Collected data entries
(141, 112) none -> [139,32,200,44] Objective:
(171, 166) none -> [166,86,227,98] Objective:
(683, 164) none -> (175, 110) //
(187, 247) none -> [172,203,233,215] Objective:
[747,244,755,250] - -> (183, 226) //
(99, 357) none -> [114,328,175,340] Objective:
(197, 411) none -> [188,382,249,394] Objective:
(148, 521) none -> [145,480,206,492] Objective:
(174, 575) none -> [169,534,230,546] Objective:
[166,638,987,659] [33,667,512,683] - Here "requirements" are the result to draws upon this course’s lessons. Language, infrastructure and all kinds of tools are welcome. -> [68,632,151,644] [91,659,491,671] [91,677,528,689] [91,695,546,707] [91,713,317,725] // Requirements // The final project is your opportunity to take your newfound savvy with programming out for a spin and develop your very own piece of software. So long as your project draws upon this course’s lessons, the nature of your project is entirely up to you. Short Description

WHAT YOU NEED TO DO: Make sure every record is repeated exactly.

EXERCISE ANSWER:
(141, 112) none -> [139,32,200,44] Objective:
(171, 166) none -> [166,86,227,98] Objective:
(683, 164) none -> (175, 110) //
(187, 247) none -> [172,203,233,215] Objective:
[747,244,755,250] - -> (183, 226) //
(99, 357) none -> [114,328,175,340] Objective:
(197, 411) none -> [188,382,249,394] Objective:
(148, 521) none -> [145,480,206,492] Objective:
(174, 575) none -> [169,534,230,546] Objective:
[166,638,987,659] [33,667,512,683] - Here "requirements" are the result to draws upon this course’s lessons. Language, infrastructure and all kinds of tools are welcome. -> [68,632,151,644] [91,659,491,671] [91,677,528,689] [91,695,546,707] [91,713,317,725] // Requirements // The final project is your opportunity to take your newfound savvy with programming out for a spin and develop your very own piece of software. So long as your project draws upon this course’s lessons, the nature of your project is entirely up to you. Short Description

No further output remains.